The two singers claim to have a special, intense and long-standing relationship: Klemens supports and encourages the stoic Matthías to express himself completely, while Matthías acts like a shield and safe haven for that “very unconstrained emotional being”. They are two opposites completing each other, the feminine and the masculine, the Yin and the Yang.
Yet – and here is where gender prejudice arise – the two singers are cousins, childhood friends and above all heterosexuals.
The reactions are of dismay. “Impossible! Are they bisexual? Is it just a hoax? They must be lovers! ”
It seems that the public prefers to imagine a homosexual incest, rather than admitting that two heterosexual males can share such a mutual trust and fondness for physical contact; the affection and tenderness Klemens and Matthias show during their effusions is an even stronger taboo than homosexuality, as it seems to question the traditional and all too fragile concept of masculinity.
In spite of all their paraphernalia, their trickster attitude, their parodistic smoke screens and raw, gloomy aesthetics, Hatari’s real message lies in the group dynamics, which stand out as a true antidote. They give each other strength and courage, they trust in one another, they consciously abandon their bodies in the hands of their fellow members. They know how to nurture each other’s most unruly and dark sides, and how to mix them as if they were ingredients of a cake “full of love, but a bit sticky“.

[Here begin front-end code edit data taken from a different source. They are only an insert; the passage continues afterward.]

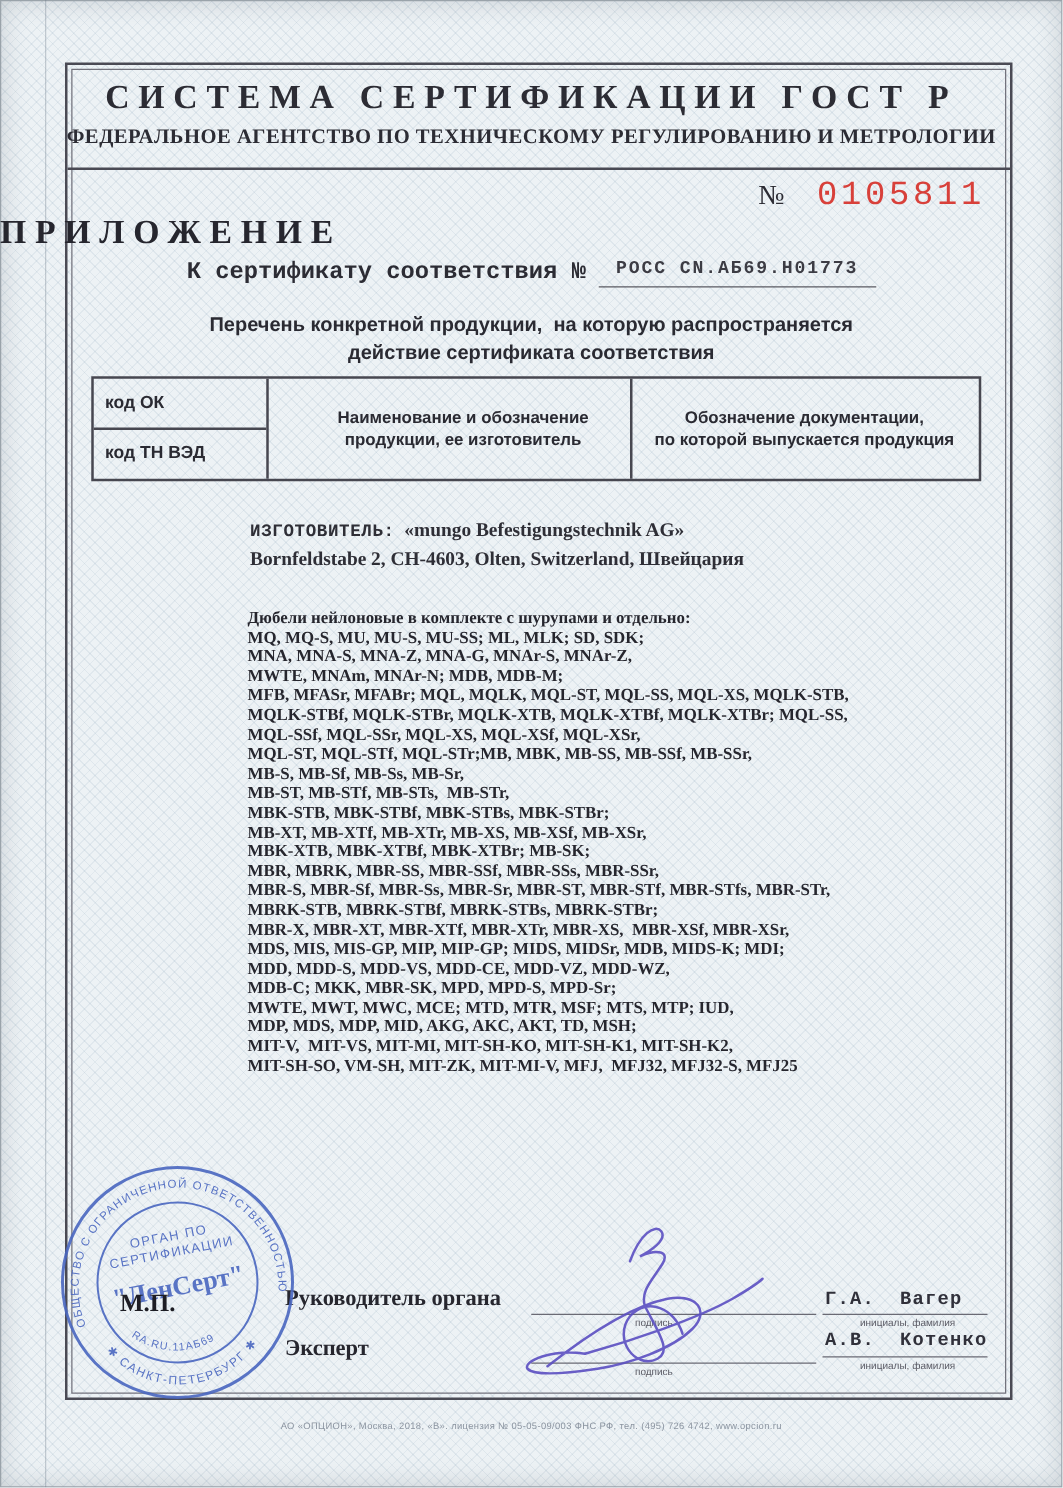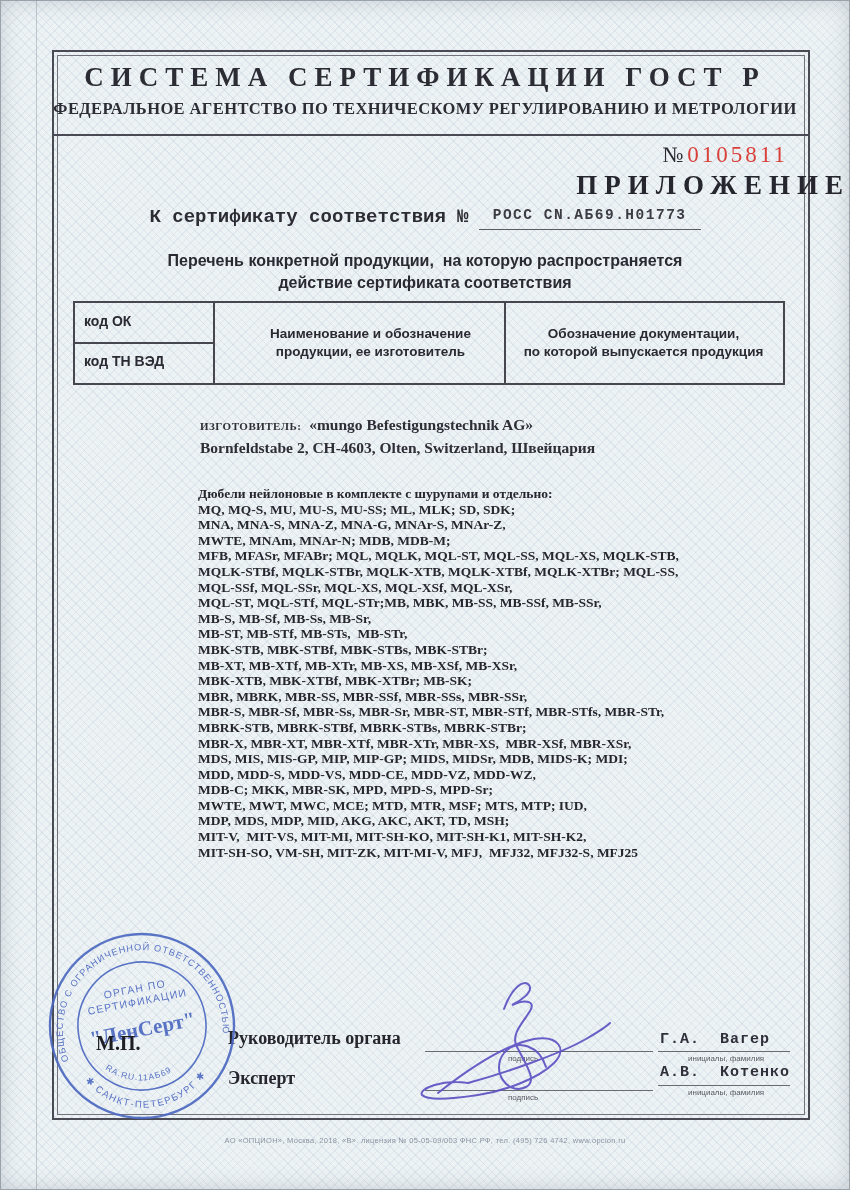--- a/index.html
+++ b/index.html
@@ -25,8 +25,8 @@
   
   .blank-no{position:absolute;right:62px;top:142px;white-space:nowrap;}
   .blank-no .pfx{font-size:22px;color:#2c2c34;}
-  .blank-no .val{font-family:Liberation Serif, serif;
-    font-size:23px;letter-spacing:3px;color:#d8403a;margin-left:0;}
+  .blank-no .val{font-family:Liberation Mono, monospace;
+    font-size:27px;letter-spacing:3px;color:#d8403a;margin-left:22px;}
   
   .apx-title{position:absolute;left:0;right:0;top:170px;text-align:right;
     font-size:27px;font-weight:bold;letter-spacing:7px;color:#26262e;}

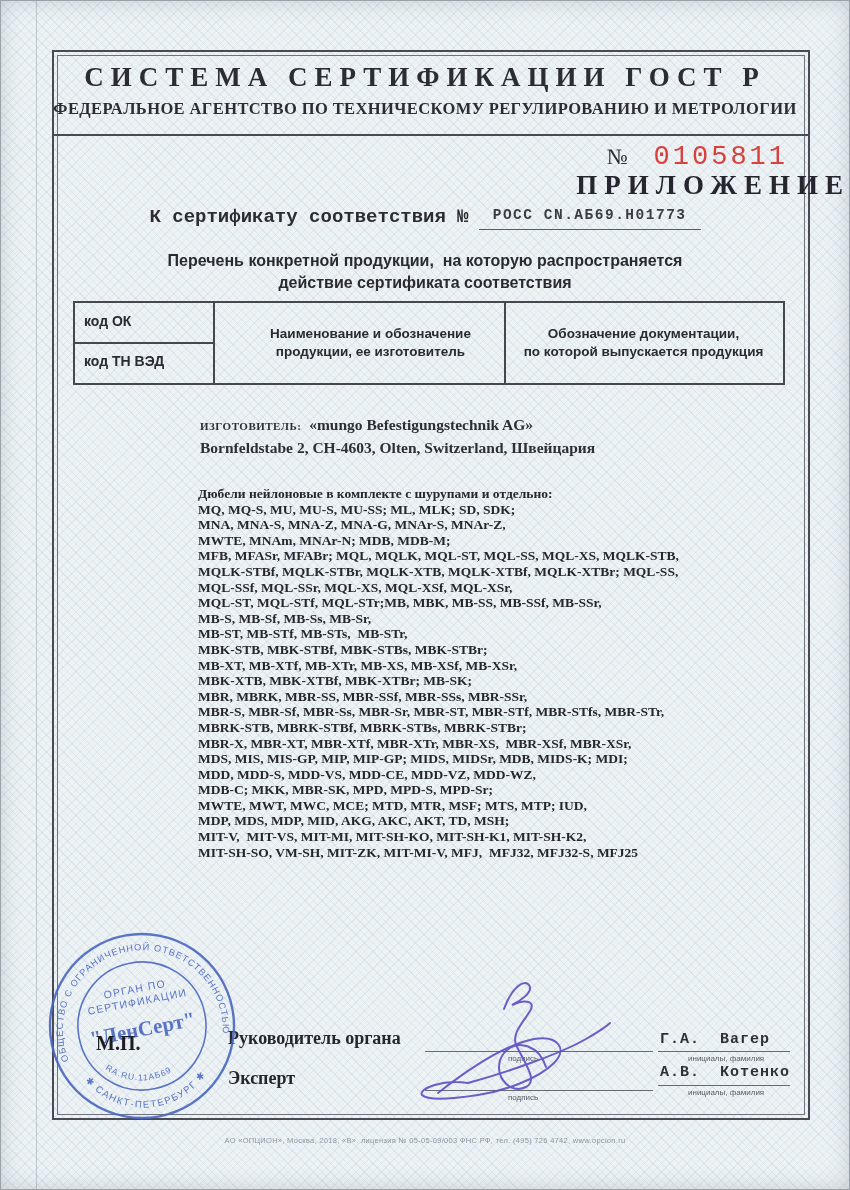--- a/index.html
+++ b/index.html
@@ -28,7 +28,7 @@
   .blank-no .val{font-family:Liberation Mono, monospace;
     font-size:27px;letter-spacing:3px;color:#d8403a;margin-left:22px;}
   
-  .apx-title{position:absolute;left:0;right:0;top:170px;text-align:right;
+  .apx-title{position:absolute;left:0;right:0;top:170px;text-align:left;
     font-size:27px;font-weight:bold;letter-spacing:7px;color:#26262e;}
   
   .cert-line{position:absolute;left:0;right:0;top:206px;display:flex;justify-content:center;align-items:flex-end;gap:10px;}

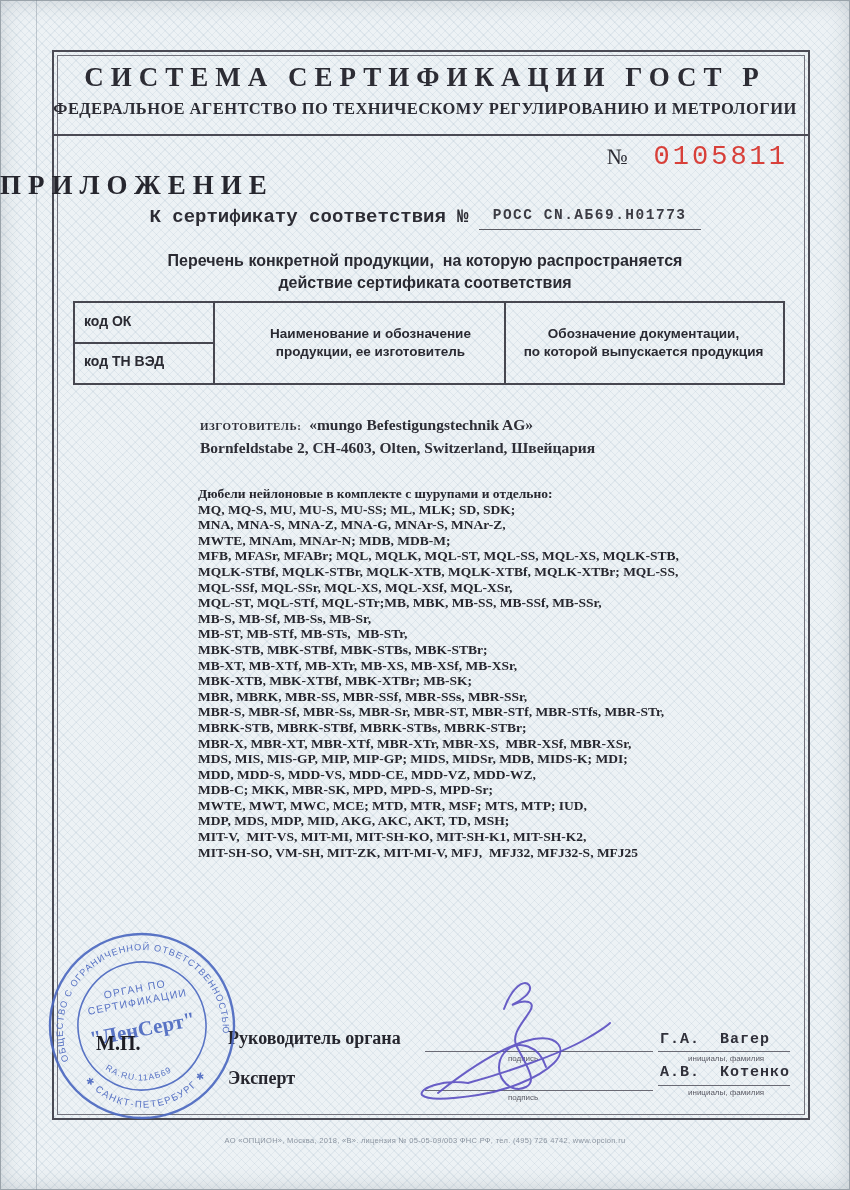--- a/index.html
+++ b/index.html
@@ -53,7 +53,7 @@
   .cell.c3{left:431px;width:275px;}
   
   .manu{position:absolute;left:200px;top:416px;font-size:15.5px;font-weight:bold;color:#2e2e36;}
-  .manu .mlabel{font-family:Liberation Serif, serif;font-size:11px;letter-spacing:.5px;}
+  .manu .mlabel{font-family:Liberation Mono, monospace;font-size:14px;letter-spacing:.5px;}
   .manu .addr{margin-top:5px;}
   
   .products{position:absolute;left:198px;top:486px;width:590px;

Hatari’s quixotic struggle against capitalism is perhaps just another one of their jokes; yet if we want to avoid living in the toxic and deadly world they foreshadow, our only tools are empathy, trust, respect, bonding.
We just need someone to accept us, support us and – why not – cuddle us, without fear of ridicule, without it making us feel less masculine; here lies the strength we need to express ourselves.
And when self-expression, creativity and vitality are allowed to shine, then hatred cannot prevail.